» The problem
Copy out exactly the lines from the one containing "color: #0f766e ->" through the end of the records, and no pictures.

» Material to process
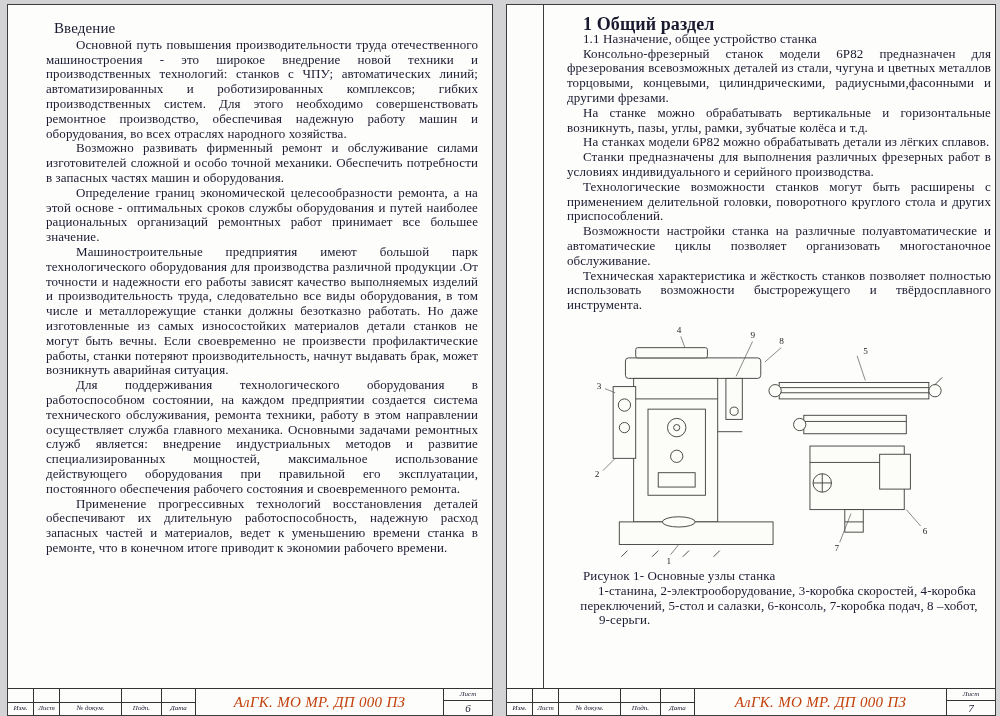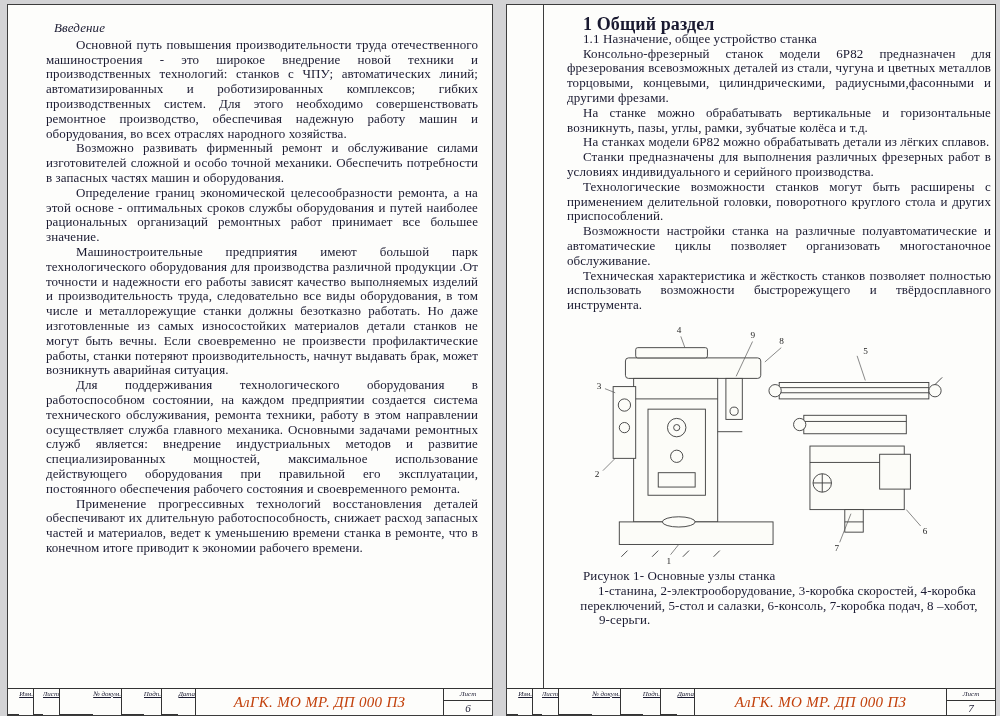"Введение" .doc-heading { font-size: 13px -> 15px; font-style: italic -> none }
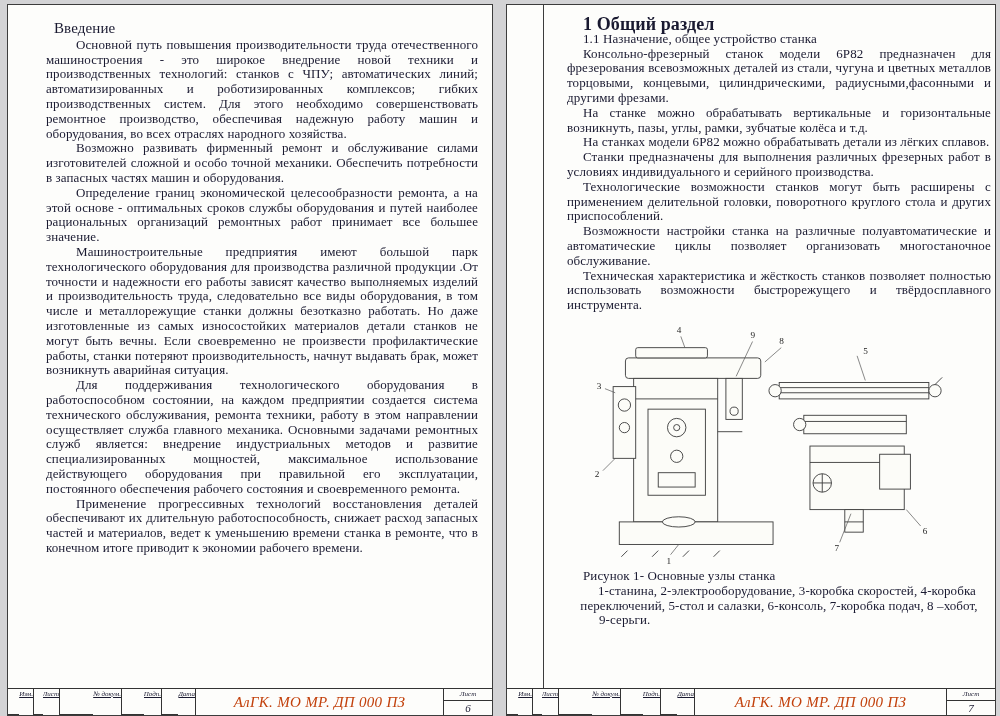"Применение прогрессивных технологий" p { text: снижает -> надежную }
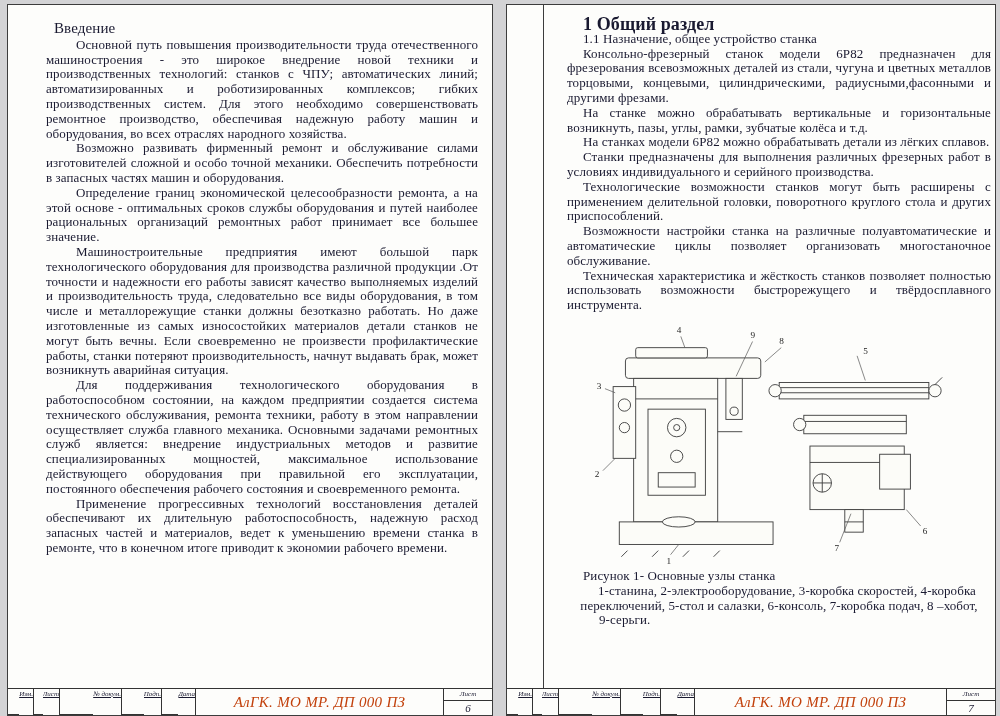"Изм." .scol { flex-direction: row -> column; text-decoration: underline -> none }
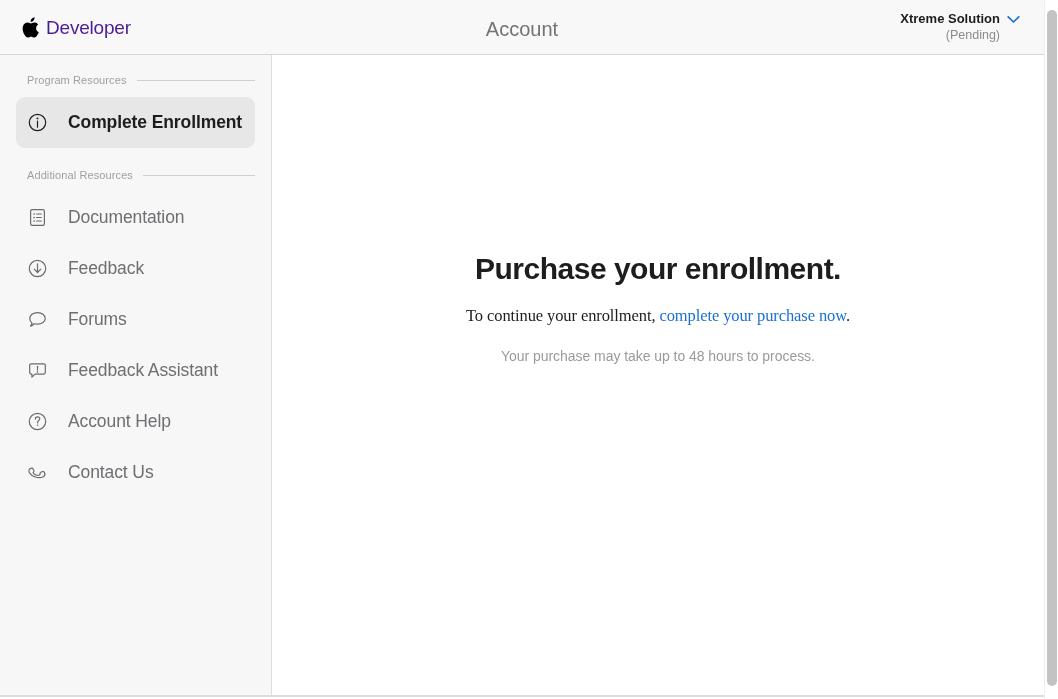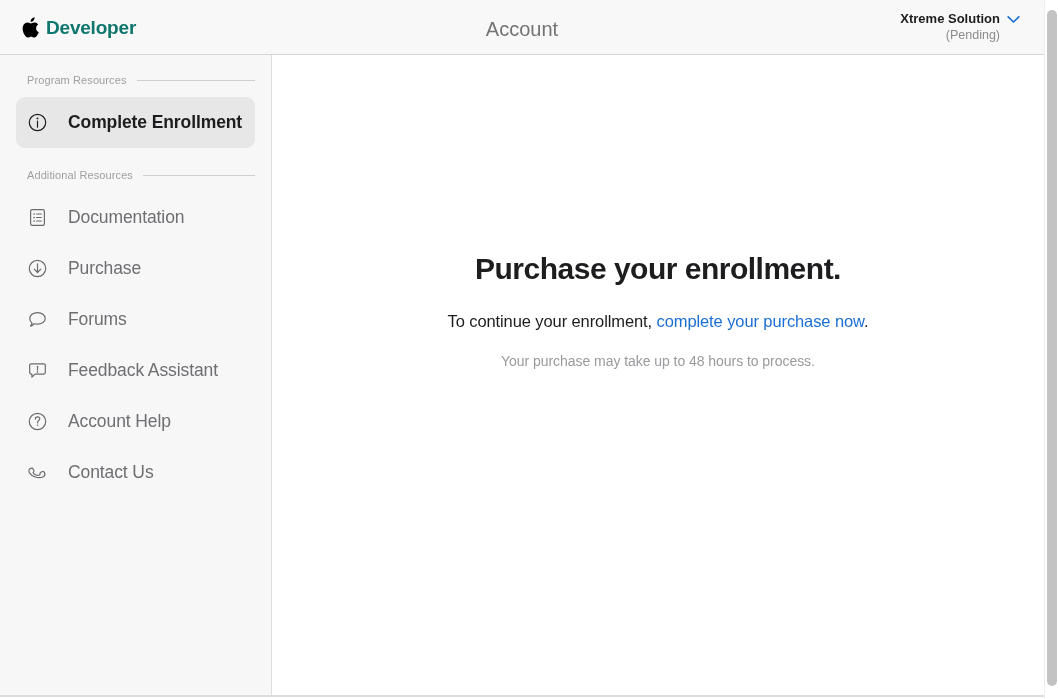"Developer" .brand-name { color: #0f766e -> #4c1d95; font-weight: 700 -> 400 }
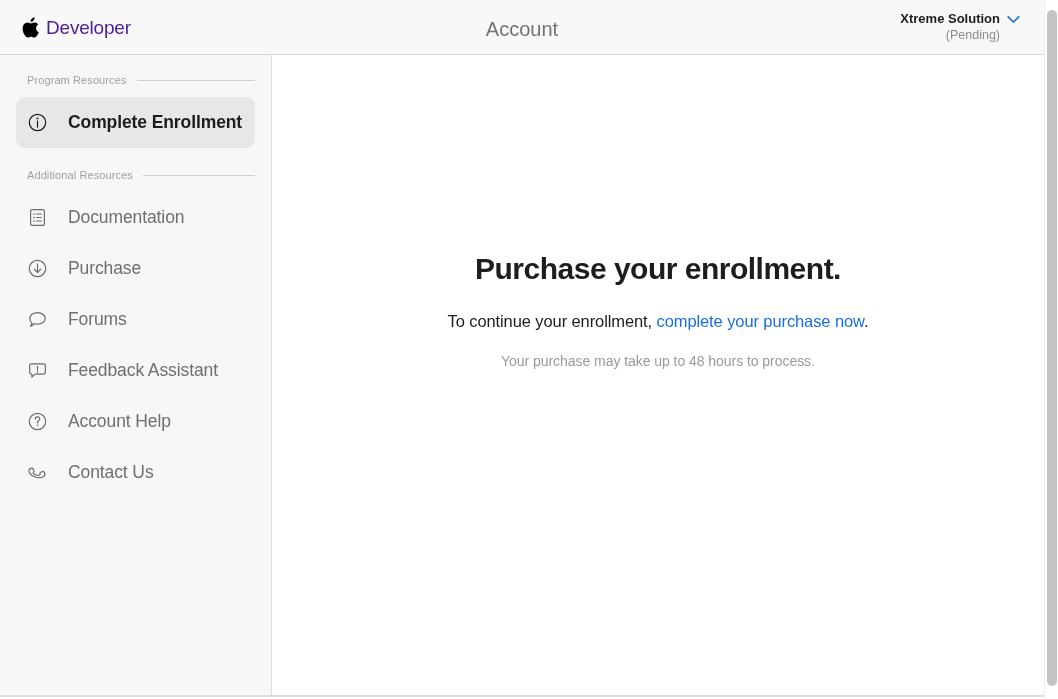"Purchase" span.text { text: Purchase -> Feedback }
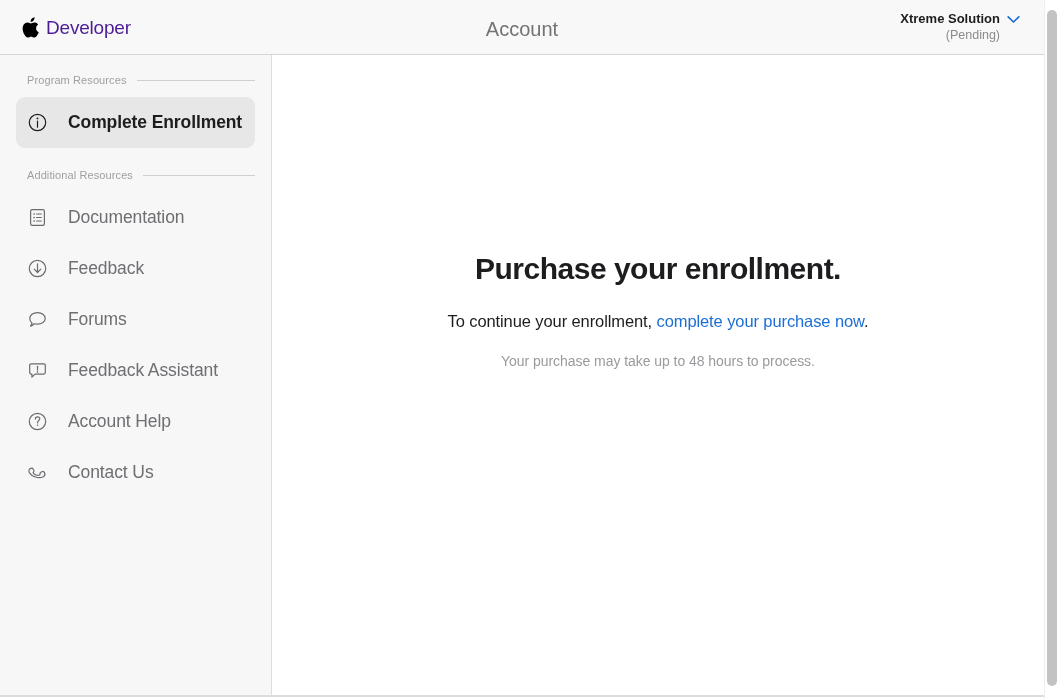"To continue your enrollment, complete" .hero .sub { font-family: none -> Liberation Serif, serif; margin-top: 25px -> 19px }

» Result of this task
"Developer" .brand-name { color: #0f766e -> #4c1d95; font-weight: 700 -> 400 }
"Purchase" span.text { text: Purchase -> Feedback }
"To continue your enrollment, complete" .hero .sub { font-family: none -> Liberation Serif, serif; margin-top: 25px -> 19px }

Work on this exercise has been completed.